Ce que j’ai le plus envie de te dire, mais je voudrais trouver une forme plus originale pour que tu l’entendes avec l’intensité aussi, c’est merci.
Je n’avais pas compris que je te soutenais pendant une période de faiblesse. Mais que pouvais-je espérer de mieux au monde que de sentir le corps le plus savoureux et l’esprit le plus délicieux appuyés sur moi, en toute confiance ?

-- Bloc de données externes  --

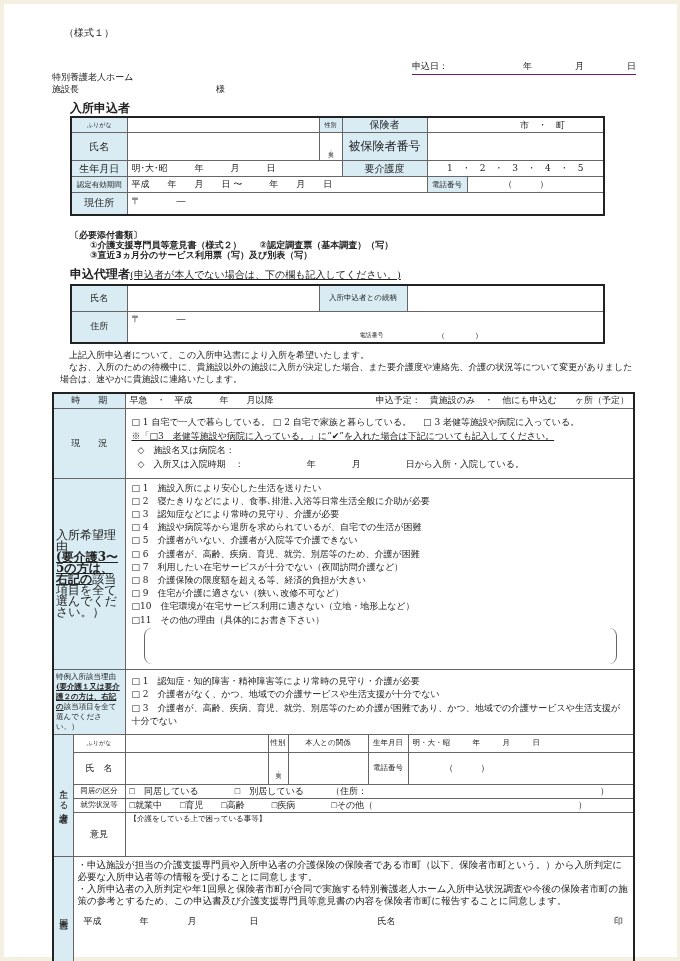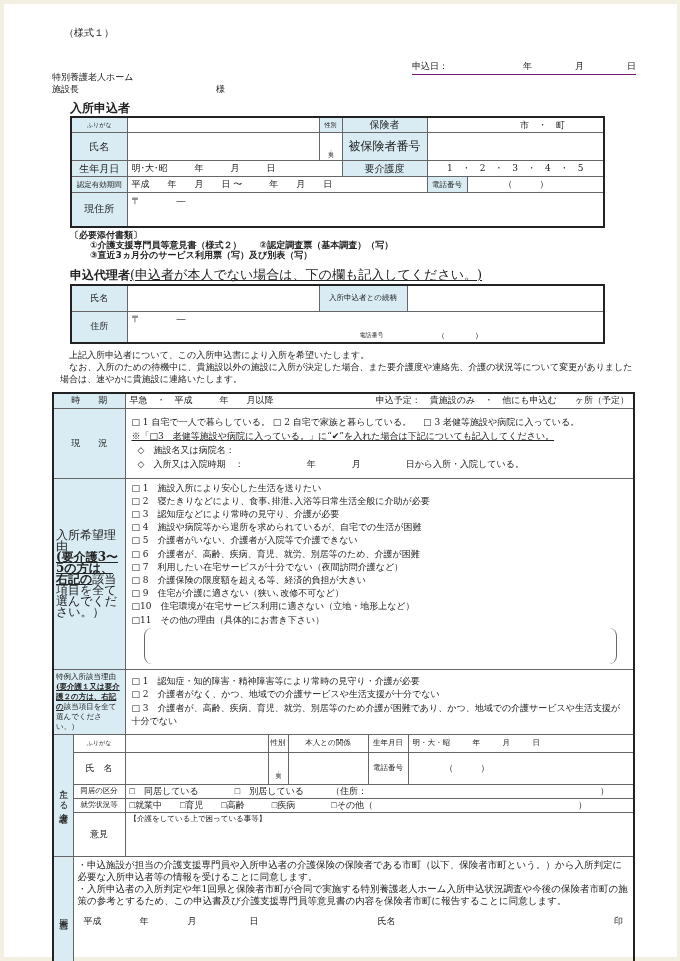--- a/index.html
+++ b/index.html
@@ -98,7 +98,7 @@
       <td class="lbl small" style="padding:0">電話番号</td>
       <td style="padding-left:36px">（　　　）</td>
     </tr>
-    <tr style="height:34px">
+    <tr style="height:22px">
       <td class="lbl" style="font-size:10px">現住所</td>
       <td colspan="5" style="vertical-align:top;padding-top:2px">
         <span>〒　　　　―</span>

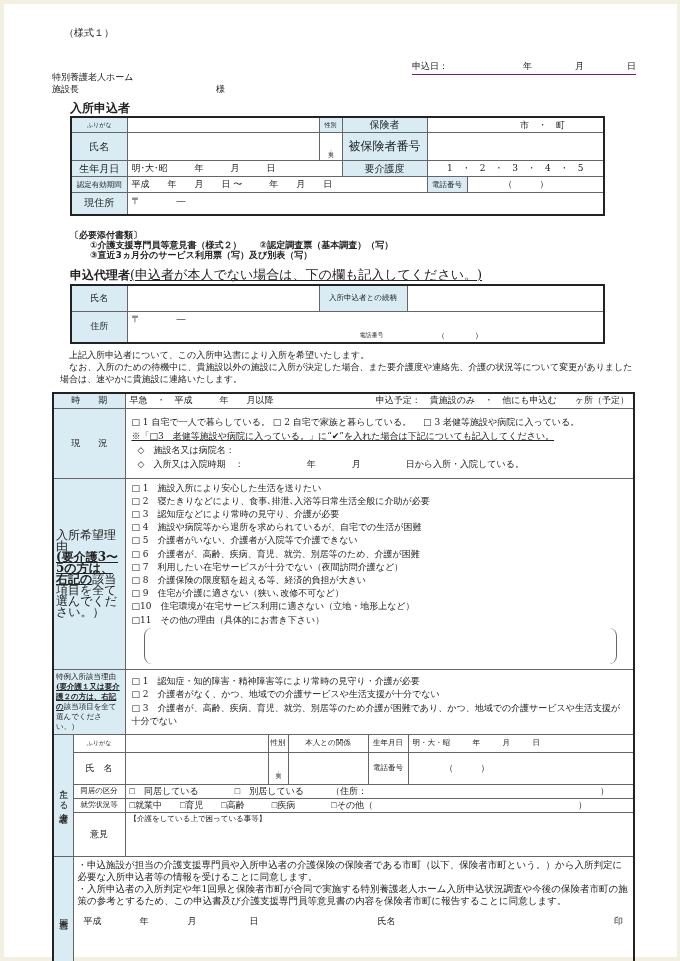--- a/index.html
+++ b/index.html
@@ -19,7 +19,7 @@
   .section-head { font-size: 12px; font-weight: bold; font-family: "DejaVu Sans", "Liberation Sans", sans-serif; }
   .sh1 { left: 66px; top: 96px; }
   .sh2 { left: 66px; top: 262px; }
-  .sh2 .note { font-size: 13px; font-weight: normal; font-family: "DejaVu Serif", serif; text-decoration: underline; }
+  .sh2 .note { font-size: 10px; font-weight: normal; font-family: "DejaVu Serif", serif; text-decoration: underline; }
 
   table { border-collapse: collapse; table-layout: fixed; }
   td { border: 1px solid #666; padding: 0 4px; vertical-align: middle; font-size: 9px; }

J’ai compris que maintenant, fortifiée, tu as besoin de libérer pleinement la place à côté de toi, que j’occupai à moitié. Je suis donc si peu. Ta loi est dure, ma Sophie, mais pas injuste. J’ai seulement peur que ce qui est si important pour moi soit perdu dans la nuit.
Tout ce que tu fais est à la fois prosaïque et magique. Entre nous tu as toujours voulu me convaincre du prosaïque, et moi du magique. Pour toi, tout ce qu’il y a entre nous est simple, commun, sobre, sans écho ; pour moi, tout est grand, riche, mystérieux, sublime. Notre différence ne s’exprime nulle part mieux. Quand, hier, au petit matin, j’ai enfin pu contempler ton visage à la lumière de ton sommeil, pendant une heure trop courte, la magie recouvrait entièrement le prosaïque, de ses idées scintillantes, pleines de douces émulsions. Au fond de mon abattement, je souriais de joie.
Je ne pourrai jamais te voir sans être ému jusqu’au ravin. En cela tu es la seule personne au monde.
J’ai un peu froid maintenant. J’essayerai de t’appeler dans la semaine, sauf si tu me l’interdis.